Below are some records; give them all again exactly, but not the pictures.

[Front-end code edit data]
Start of Block

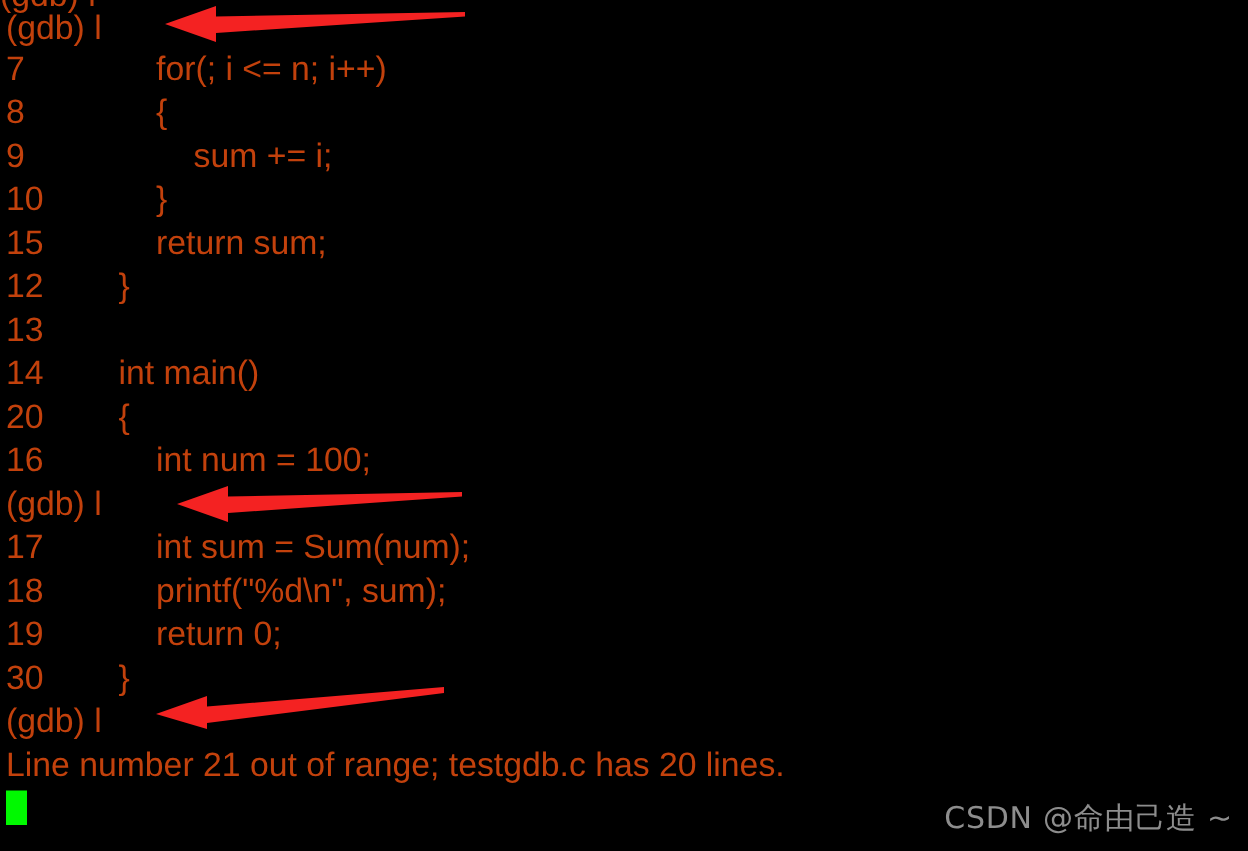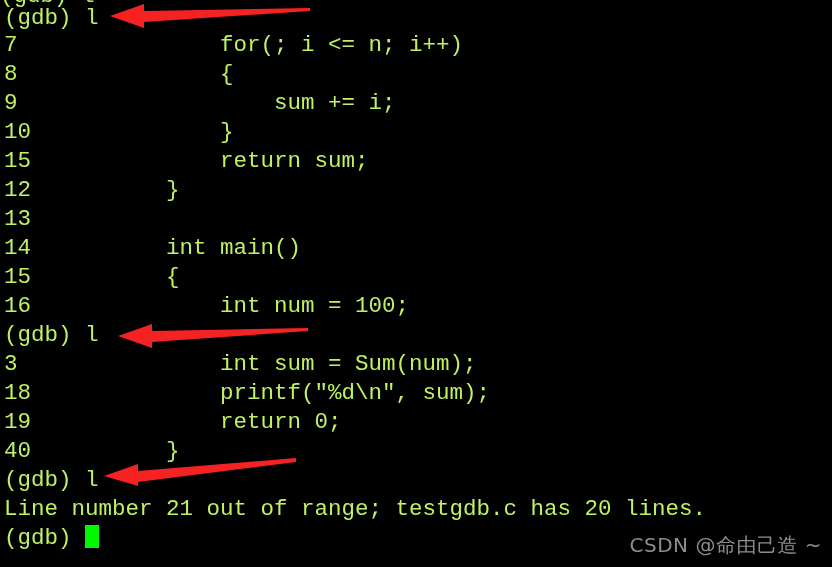--- a/index.html
+++ b/index.html
@@ -43,10 +43,10 @@
     height: 29.5px;
     line-height: 29.5px;
     font-size: 22.5px;
-    color: #bef264;
+    color: #c2410c;
     white-space: pre;
     letter-spacing: 0px;
-    font-family: Liberation Mono, monospace;
+    font-family: Liberation Sans, sans-serif;
   }
 
   .cursor-block {

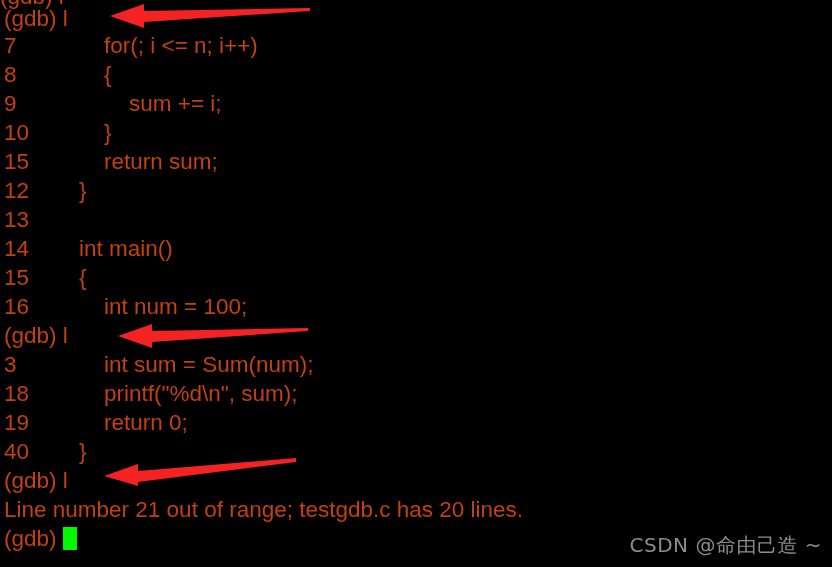--- a/index.html
+++ b/index.html
@@ -94,7 +94,7 @@
   <div class="term-line" style="top:176px;">12	    }</div>
   <div class="term-line" style="top:205px;">13	</div>
   <div class="term-line" style="top:234px;">14	    int main()</div>
-  <div class="term-line" style="top:263px;">15	    {</div>
+  <div class="term-line" style="top:263px;">20	    {</div>
   <div class="term-line" style="top:292px;">16	        int num = 100;</div>
 
   <div class="term-line" style="top:321px;">(gdb) l</div>

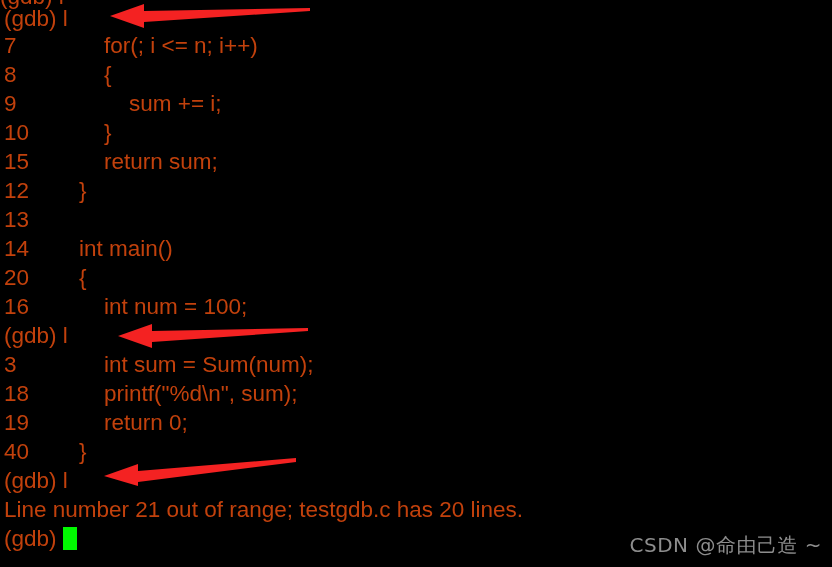--- a/index.html
+++ b/index.html
@@ -99,7 +99,7 @@
 
   <div class="term-line" style="top:321px;">(gdb) l</div>
 
-  <div class="term-line" style="top:350px;">3	        int sum = Sum(num);</div>
+  <div class="term-line" style="top:350px;">17	        int sum = Sum(num);</div>
   <div class="term-line" style="top:379px;">18	        printf("%d\n", sum);</div>
   <div class="term-line" style="top:408px;">19	        return 0;</div>
   <div class="term-line" style="top:437px;">40	    }</div>

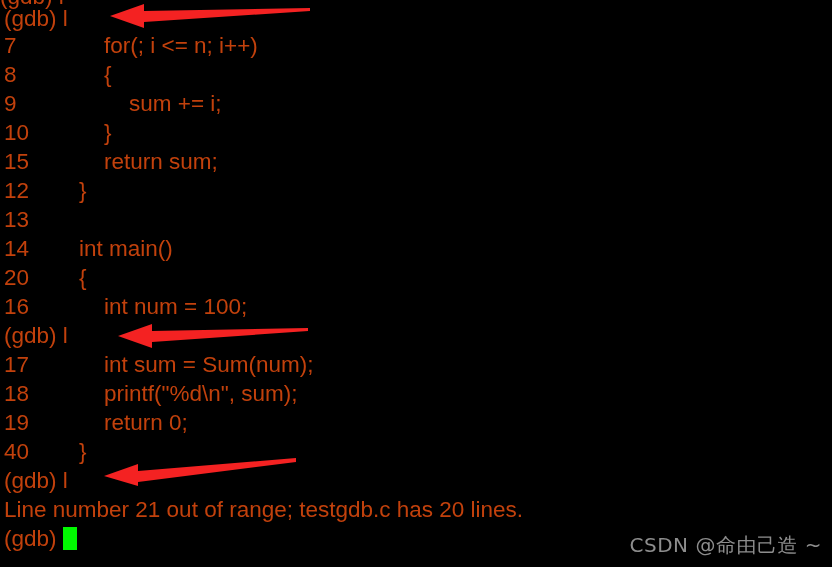--- a/index.html
+++ b/index.html
@@ -102,7 +102,7 @@
   <div class="term-line" style="top:350px;">17	        int sum = Sum(num);</div>
   <div class="term-line" style="top:379px;">18	        printf("%d\n", sum);</div>
   <div class="term-line" style="top:408px;">19	        return 0;</div>
-  <div class="term-line" style="top:437px;">40	    }</div>
+  <div class="term-line" style="top:437px;">30	    }</div>
 
   <div class="term-line" style="top:466px;">(gdb) l</div>
 

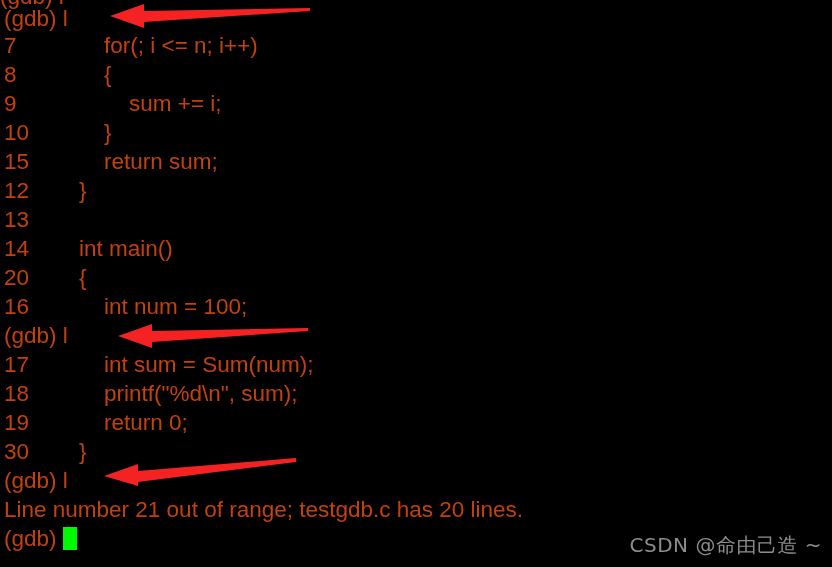--- a/index.html
+++ b/index.html
@@ -108,7 +108,7 @@
 
   <div class="term-line" style="top:495px;">Line number 21 out of range; testgdb.c has 20 lines.</div>
 
-  <div class="term-line" style="top:524px;"><span>(gdb) </span><span class="cursor-block"></span></div>
+  <div class="term-line" style="top:524px;"><span class="cursor-block"></span></div>
 
   <svg class="arrow" style="left:110px; top:2px;  width:200px; height:28px;" viewBox="0 0 200 28">
     <polygon points="0,14 34,2 34,9 200,6 200,9 34,20 34,26" fill="#f42222"></polygon>

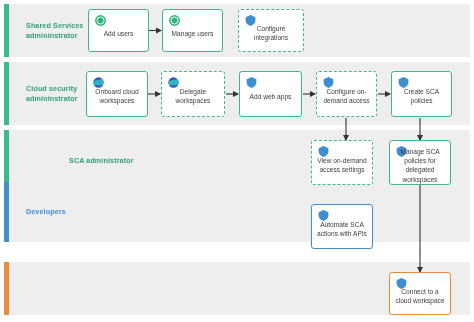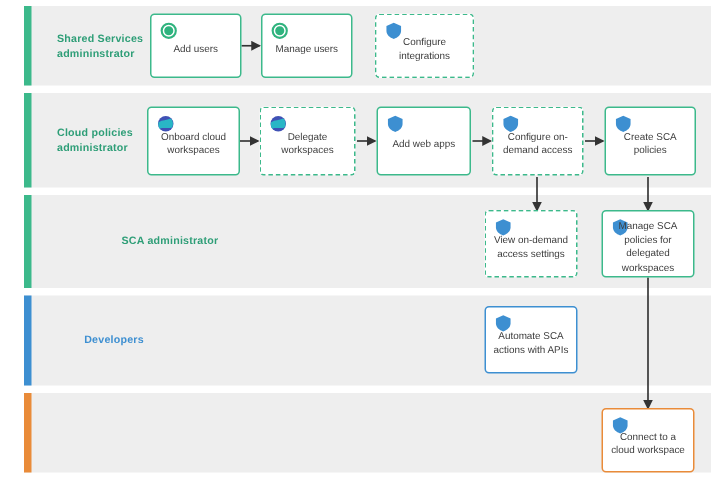--- a/index.html
+++ b/index.html
@@ -9,7 +9,7 @@
     font-family:"Liberation Sans", sans-serif;
     position:relative;
   }
-  #diagram{position:absolute;left:0;top:0;width:394px;height:322px;margin-left:12px;}
+  #diagram{position:absolute;left:0;top:0;width:394px;height:322px;}
 
   .lane{position:absolute;left:4px;width:466px;background:#eeeeee;}
   .lane-accent{position:absolute;left:0;top:0;width:5px;height:100%;}

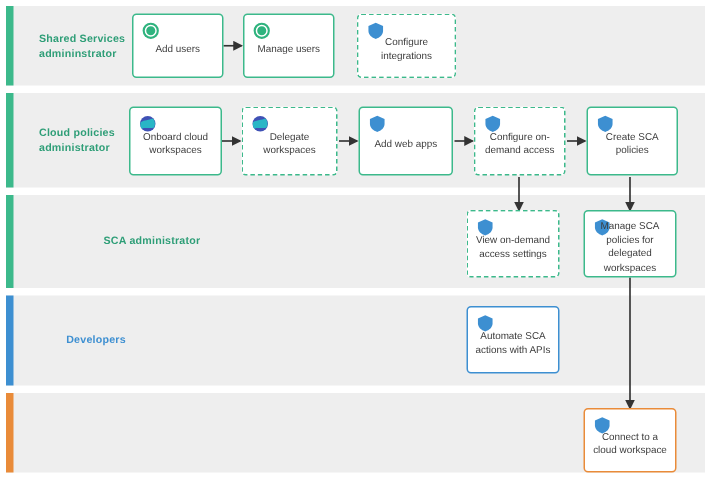--- a/index.html
+++ b/index.html
@@ -50,7 +50,7 @@
 
   <div class="lane" style="top:62px;height:63px;">
     <div class="lane-accent" style="background:#3cb98b;"></div>
-    <div class="lane-label" style="color:#2e9e77;">Cloud policies administrator</div>
+    <div class="lane-label" style="color:#2e9e77;">Cloud security admininstrator</div>
   </div>
 
   <div class="lane" style="top:130px;height:62px;">

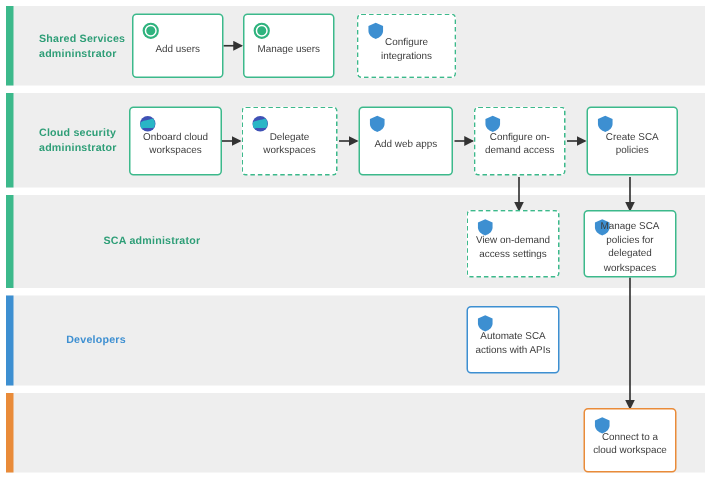--- a/index.html
+++ b/index.html
@@ -58,7 +58,7 @@
     <div class="lane-label" style="color:#2e9e77;padding-left:43px;">SCA administrator</div>
   </div>
 
-  <div class="lane" style="top:197px;height:60px;text-align:center;">
+  <div class="lane" style="top:182px;height:60px;">
     <div class="lane-accent" style="background:#3d8fd1;"></div>
     <div class="lane-label" style="color:#3d8fd1;">Developers</div>
   </div>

End of Block

#### Your response:
--- a/index.html
+++ b/index.html
@@ -43,10 +43,10 @@
     height: 29.5px;
     line-height: 29.5px;
     font-size: 22.5px;
-    color: #bef264;
+    color: #c2410c;
     white-space: pre;
     letter-spacing: 0px;
-    font-family: Liberation Mono, monospace;
+    font-family: Liberation Sans, sans-serif;
   }
 
   .cursor-block {

--- a/index.html
+++ b/index.html
@@ -94,7 +94,7 @@
   <div class="term-line" style="top:176px;">12	    }</div>
   <div class="term-line" style="top:205px;">13	</div>
   <div class="term-line" style="top:234px;">14	    int main()</div>
-  <div class="term-line" style="top:263px;">15	    {</div>
+  <div class="term-line" style="top:263px;">20	    {</div>
   <div class="term-line" style="top:292px;">16	        int num = 100;</div>
 
   <div class="term-line" style="top:321px;">(gdb) l</div>

--- a/index.html
+++ b/index.html
@@ -99,7 +99,7 @@
 
   <div class="term-line" style="top:321px;">(gdb) l</div>
 
-  <div class="term-line" style="top:350px;">3	        int sum = Sum(num);</div>
+  <div class="term-line" style="top:350px;">17	        int sum = Sum(num);</div>
   <div class="term-line" style="top:379px;">18	        printf("%d\n", sum);</div>
   <div class="term-line" style="top:408px;">19	        return 0;</div>
   <div class="term-line" style="top:437px;">40	    }</div>

--- a/index.html
+++ b/index.html
@@ -102,7 +102,7 @@
   <div class="term-line" style="top:350px;">17	        int sum = Sum(num);</div>
   <div class="term-line" style="top:379px;">18	        printf("%d\n", sum);</div>
   <div class="term-line" style="top:408px;">19	        return 0;</div>
-  <div class="term-line" style="top:437px;">40	    }</div>
+  <div class="term-line" style="top:437px;">30	    }</div>
 
   <div class="term-line" style="top:466px;">(gdb) l</div>
 

--- a/index.html
+++ b/index.html
@@ -108,7 +108,7 @@
 
   <div class="term-line" style="top:495px;">Line number 21 out of range; testgdb.c has 20 lines.</div>
 
-  <div class="term-line" style="top:524px;"><span>(gdb) </span><span class="cursor-block"></span></div>
+  <div class="term-line" style="top:524px;"><span class="cursor-block"></span></div>
 
   <svg class="arrow" style="left:110px; top:2px;  width:200px; height:28px;" viewBox="0 0 200 28">
     <polygon points="0,14 34,2 34,9 200,6 200,9 34,20 34,26" fill="#f42222"></polygon>

--- a/index.html
+++ b/index.html
@@ -9,7 +9,7 @@
     font-family:"Liberation Sans", sans-serif;
     position:relative;
   }
-  #diagram{position:absolute;left:0;top:0;width:394px;height:322px;margin-left:12px;}
+  #diagram{position:absolute;left:0;top:0;width:394px;height:322px;}
 
   .lane{position:absolute;left:4px;width:466px;background:#eeeeee;}
   .lane-accent{position:absolute;left:0;top:0;width:5px;height:100%;}

--- a/index.html
+++ b/index.html
@@ -50,7 +50,7 @@
 
   <div class="lane" style="top:62px;height:63px;">
     <div class="lane-accent" style="background:#3cb98b;"></div>
-    <div class="lane-label" style="color:#2e9e77;">Cloud policies administrator</div>
+    <div class="lane-label" style="color:#2e9e77;">Cloud security admininstrator</div>
   </div>
 
   <div class="lane" style="top:130px;height:62px;">

--- a/index.html
+++ b/index.html
@@ -58,7 +58,7 @@
     <div class="lane-label" style="color:#2e9e77;padding-left:43px;">SCA administrator</div>
   </div>
 
-  <div class="lane" style="top:197px;height:60px;text-align:center;">
+  <div class="lane" style="top:182px;height:60px;">
     <div class="lane-accent" style="background:#3d8fd1;"></div>
     <div class="lane-label" style="color:#3d8fd1;">Developers</div>
   </div>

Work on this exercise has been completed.